Many responders were supportive of the proposal to fund an additional brand of budesonide with eformoterol, noting that:

  • Increasing competition was favourable, as it would widen options to patients in New Zealand, especially in light of the recent New Zealand Asthma guidelines that promote the use of anti-inflammatory reliever therapy.
  • The presence of only one option of inhaler may have posed a barrier to patients receiving the recommended treatment for asthma, in particular for patients with lower levels of dexterity or those who like an MDI style of inhaler.
  • The DuoResp Spiromax inhaler appears easy to use, which could decrease error frequency if taught properly. The presence of a dose counter which changes colour when time to pick up repeat prescription was also noted.
  • Dry powder inhalers produce less greenhouse emissions than aerosols, which may be preferable for some patients.

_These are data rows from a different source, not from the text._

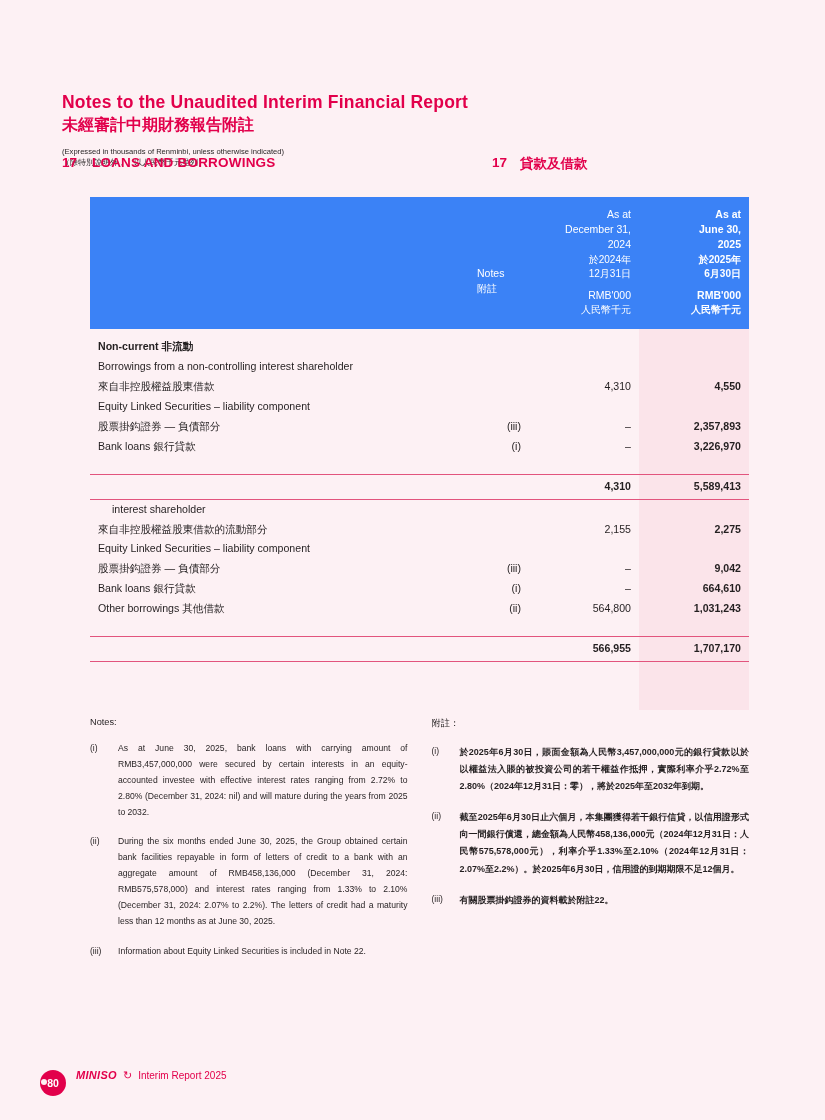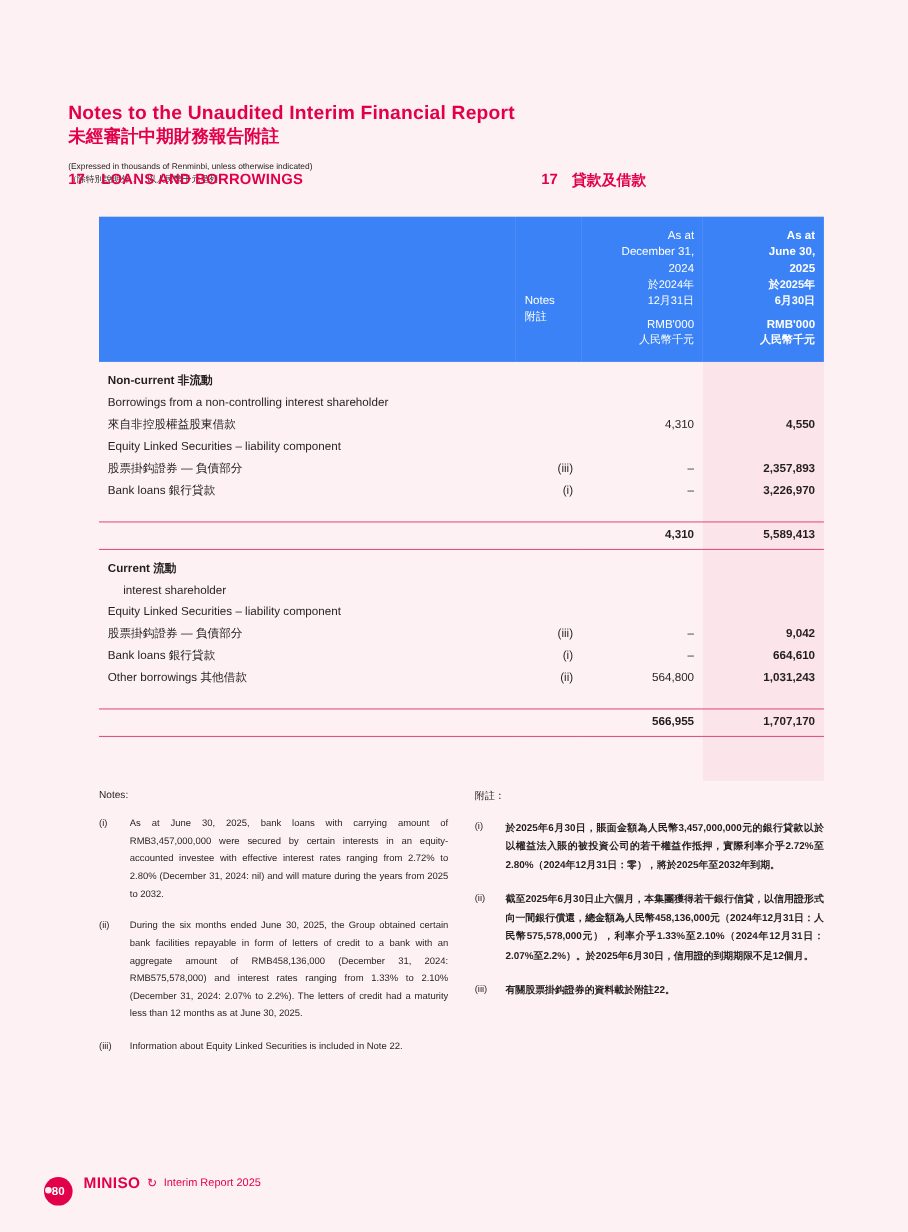--- a/index.html
+++ b/index.html
@@ -238,25 +238,26 @@
     content: "";
     position: absolute;
     left: 1px;
     top: 9px;
     width: 6px;
     height: 6px;
     background: #fdf1f4;
     border-radius: 50%;
   }
   .footer-brand {
-    font-size: 14px;
+    font-size: 11px;
     font-weight: bold;
     color: #e2004b;
     margin-left: 10px;
     letter-spacing: 0.3px;
+    font-style: italic;
   }
   .footer-logo {
     font-size: 11px;
     color: #e2004b;
     margin-left: 6px;
   }
   .footer-text {
     font-size: 10px;
     color: #e2004b;
     margin-left: 6px;
@@ -375,35 +376,32 @@
             <td></td>
           </tr>
 
         <tr class="total-row">
           <td class="label"></td>
           <td class="notes"></td>
           <td class="num">4,310</td>
           <td class="num curr">5,589,413</td>
         </tr>
 
-        <tr class="row-pad">
-          <td class="grp-head">
-            <span>Current</span>
-            <span>流動</span>
-          </td>
+
+        <tr>
+          <td class="indent1">interest shareholder</td>
           <td class="notes"></td>
           <td class="num"></td>
           <td class="num curr"></td>
         </tr>
-
-        <tr>
-          <td class="indent1">interest shareholder</td>
-          <td class="notes"></td>
-          <td class="num"></td>
-          <td class="num curr"></td>
+        <tr>
+          <td>來自非控股權益股東借款的流動部分</td>
+          <td class="notes"></td>
+          <td class="num">2,155</td>
+          <td class="num curr">2,275</td>
         </tr>
 
         <tr>
           <td>Equity Linked Securities – liability component</td>
           <td class="notes"></td>
           <td class="num"></td>
           <td class="num curr"></td>
         </tr>
         <tr>
           <td>股票掛鈎證券 — 負債部分</td>

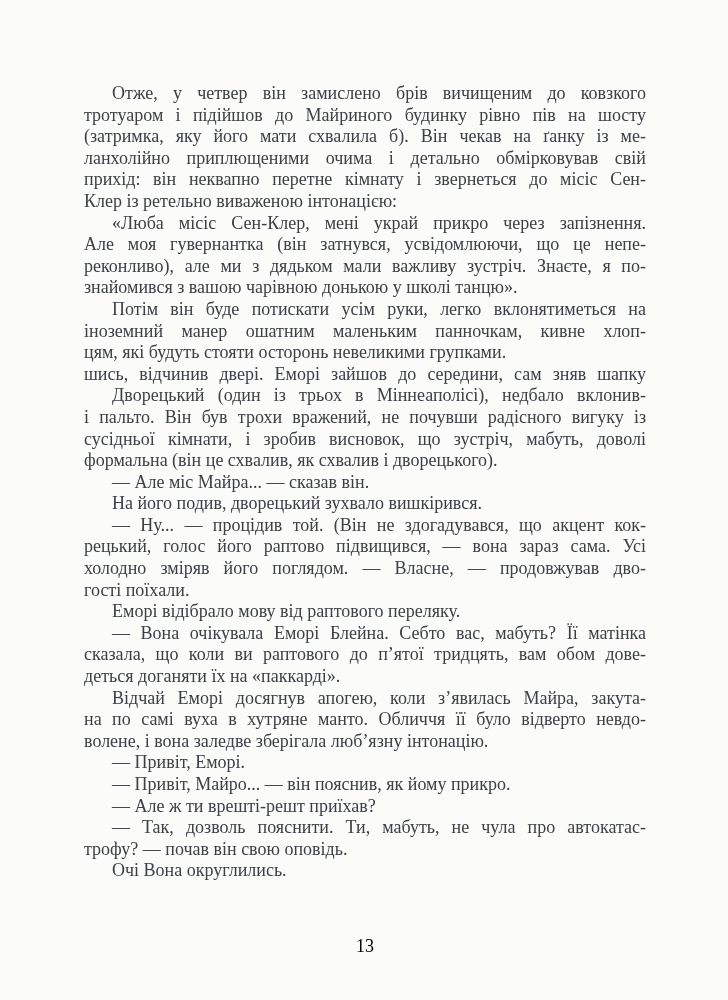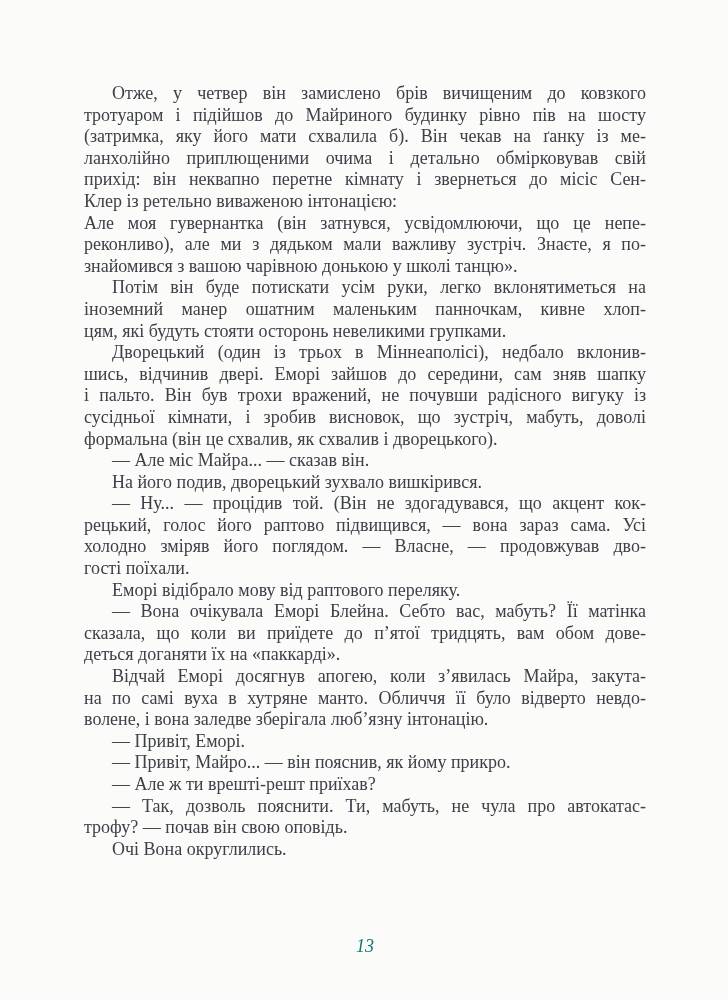--- a/index.html
+++ b/index.html
@@ -44,55 +44,55 @@
     text-align: left;
     text-align-last: left;
   }
   .page-number {
     position: absolute;
     left: 84px;
     top: 936px;
     width: 562px;
     text-align: center;
     font-size: 18px;
-    font-style: italic;
-    color: #0f766e;
+    color: #000000;
   }
 </style>
 </head>
 <body>
 
 <div class="page">
   <main class="text-block" id="text-block">
       <div class="line first">Отже, у четвер він замислено брів вичищеним до ковзкого</div>
       <div class="line">тротуаром і підійшов до Майриного будинку рівно пів на шосту</div>
       <div class="line">(затримка, яку його мати схвалила б). Він чекав на ґанку із ме-</div>
       <div class="line">ланхолійно приплющеними очима і детально обмірковував свій</div>
       <div class="line">прихід: він неквапно перетне кімнату і звернеться до місіс Сен-</div>
       <div class="line last">Клер із ретельно виваженою інтонацією:</div>
+      <div class="line first">«Люба місіс Сен-Клер, мені украй прикро через запізнення.</div>
       <div class="line">Але моя гувернантка (він затнувся, усвідомлюючи, що це непе-</div>
       <div class="line">реконливо), але ми з дядьком мали важливу зустріч. Знаєте, я по-</div>
       <div class="line last">знайомився з вашою чарівною донькою у школі танцю».</div>
       <div class="line first">Потім він буде потискати усім руки, легко вклонятиметься на</div>
       <div class="line">іноземний манер ошатним маленьким панночкам, кивне хлоп-</div>
       <div class="line last">цям, які будуть стояти осторонь невеликими групками.</div>
+      <div class="line">шись, відчинив двері. Еморі зайшов до середини, сам зняв шапку</div>
       <div class="line first">Дворецький (один із трьох в Міннеаполісі), недбало вклонив-</div>
-      <div class="line">шись, відчинив двері. Еморі зайшов до середини, сам зняв шапку</div>
       <div class="line">і пальто. Він був трохи вражений, не почувши радісного вигуку із</div>
       <div class="line">сусідньої кімнати, і зробив висновок, що зустріч, мабуть, доволі</div>
       <div class="line last">формальна (він це схвалив, як схвалив і дворецького).</div>
       <div class="line first last">— Але міс Майра... — сказав він.</div>
       <div class="line first last">На його подив, дворецький зухвало вишкірився.</div>
       <div class="line first">— Ну... — процідив той. (Він не здогадувався, що акцент кок-</div>
       <div class="line">рецький, голос його раптово підвищився, — вона зараз сама. Усі</div>
       <div class="line">холодно зміряв його поглядом. — Власне, — продовжував дво-</div>
       <div class="line last">гості поїхали.</div>
       <div class="line first last">Еморі відібрало мову від раптового переляку.</div>
       <div class="line first">— Вона очікувала Еморі Блейна. Себто вас, мабуть? Її матінка</div>
-      <div class="line">сказала, що коли ви приїдете до п’ятої тридцять, вам обом дове-</div>
+      <div class="line">сказала, що коли ви раптового до п’ятої тридцять, вам обом дове-</div>
       <div class="line last">деться доганяти їх на «паккарді».</div>
       <div class="line first">Відчай Еморі досягнув апогею, коли з’явилась Майра, закута-</div>
       <div class="line">на по самі вуха в хутряне манто. Обличчя її було відверто невдо-</div>
       <div class="line last">волене, і вона заледве зберігала люб’язну інтонацію.</div>
       <div class="line first last">— Привіт, Еморі.</div>
       <div class="line first last">— Привіт, Майро... — він пояснив, як йому прикро.</div>
       <div class="line first last">— Але ж ти врешті-решт приїхав?</div>
       <div class="line first">— Так, дозволь пояснити. Ти, мабуть, не чула про автокатас-</div>
       <div class="line last">трофу? — почав він свою оповідь.</div>
       <div class="line first last">Очі Вона округлились.</div>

PHARMAC has noted these supportive responses.

Some responders were concerned whether this would be funded for use as Anti-inflammatory reliever (AIR) and AIR plus maintenance therapy

NZ adolescent and adult asthma guidelines(external link)

PHARMAC understands that the budesonide with eformoterol 160/4.5 product (200/6) will be Medsafe-approved for use as:

  • Anti-inflammatory reliever therapy (patients with mild disease).
  • Anti-inflammatory reliever plus maintenance therapy.

Some responders noted that this is another dry powder inhaler (DPI) and that feedback from both health professionals and patients has indicated that a metered dose inhaler device is preferred. They queried if PHARMAC should enable Vannair, the currently funded budesonide with eformoterol pMDI to be used as anti-inflammatory reliever or anti-inflammatory reliever plus maintenance therapy.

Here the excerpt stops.